**TASK INSTRUCTIONS**
The entries that follow need to be printed exactly as they are, minus any pictures.

**STORED DATA**
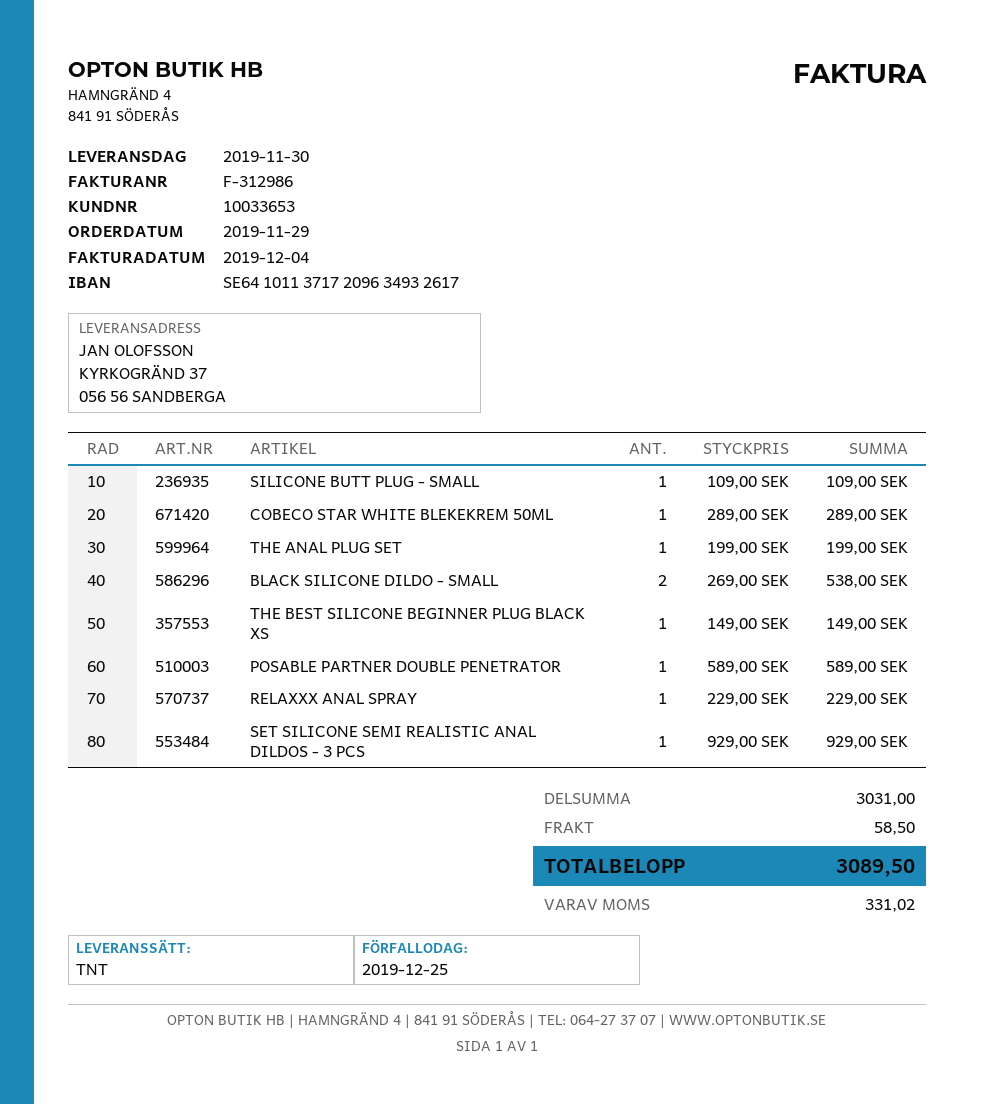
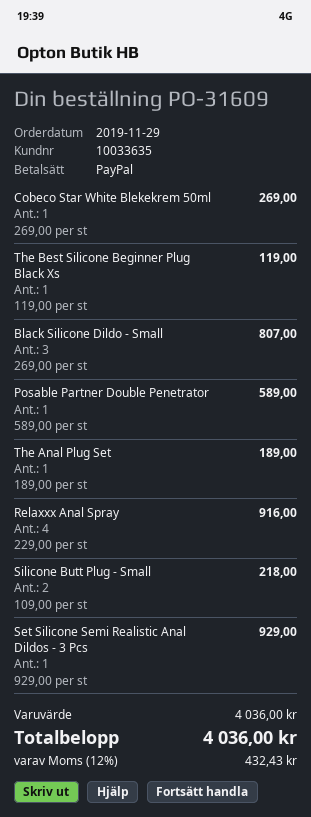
customer number: 10033653 -> 10033635
SILICONE BUTT PLUG - SMALL: 1 x 109.00 = 109.00 -> 2 x 109.00 = 218.00
COBECO STAR WHITE BLEKEKREM 50ML: 1 x 289.00 = 289.00 -> 1 x 269.00 = 269.00
THE ANAL PLUG SET: 1 x 199.00 = 199.00 -> 1 x 189.00 = 189.00
BLACK SILICONE DILDO - SMALL: 2 x 269.00 = 538.00 -> 3 x 269.00 = 807.00
THE BEST SILICONE BEGINNER PLUG BLACK XS: 1 x 149.00 = 149.00 -> 1 x 119.00 = 119.00
RELAXXX ANAL SPRAY: 1 x 229.00 = 229.00 -> 4 x 229.00 = 916.00
subtotal: 3031.00 -> 4036.00
shipping: 58.50 -> none
tax: 331.02 -> 432.43
total: 3089.50 -> 4036.00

**TASK OUTPUT**
customer number: 10033653 -> 10033635
SILICONE BUTT PLUG - SMALL: 1 x 109.00 = 109.00 -> 2 x 109.00 = 218.00
COBECO STAR WHITE BLEKEKREM 50ML: 1 x 289.00 = 289.00 -> 1 x 269.00 = 269.00
THE ANAL PLUG SET: 1 x 199.00 = 199.00 -> 1 x 189.00 = 189.00
BLACK SILICONE DILDO - SMALL: 2 x 269.00 = 538.00 -> 3 x 269.00 = 807.00
THE BEST SILICONE BEGINNER PLUG BLACK XS: 1 x 149.00 = 149.00 -> 1 x 119.00 = 119.00
RELAXXX ANAL SPRAY: 1 x 229.00 = 229.00 -> 4 x 229.00 = 916.00
subtotal: 3031.00 -> 4036.00
shipping: 58.50 -> none
tax: 331.02 -> 432.43
total: 3089.50 -> 4036.00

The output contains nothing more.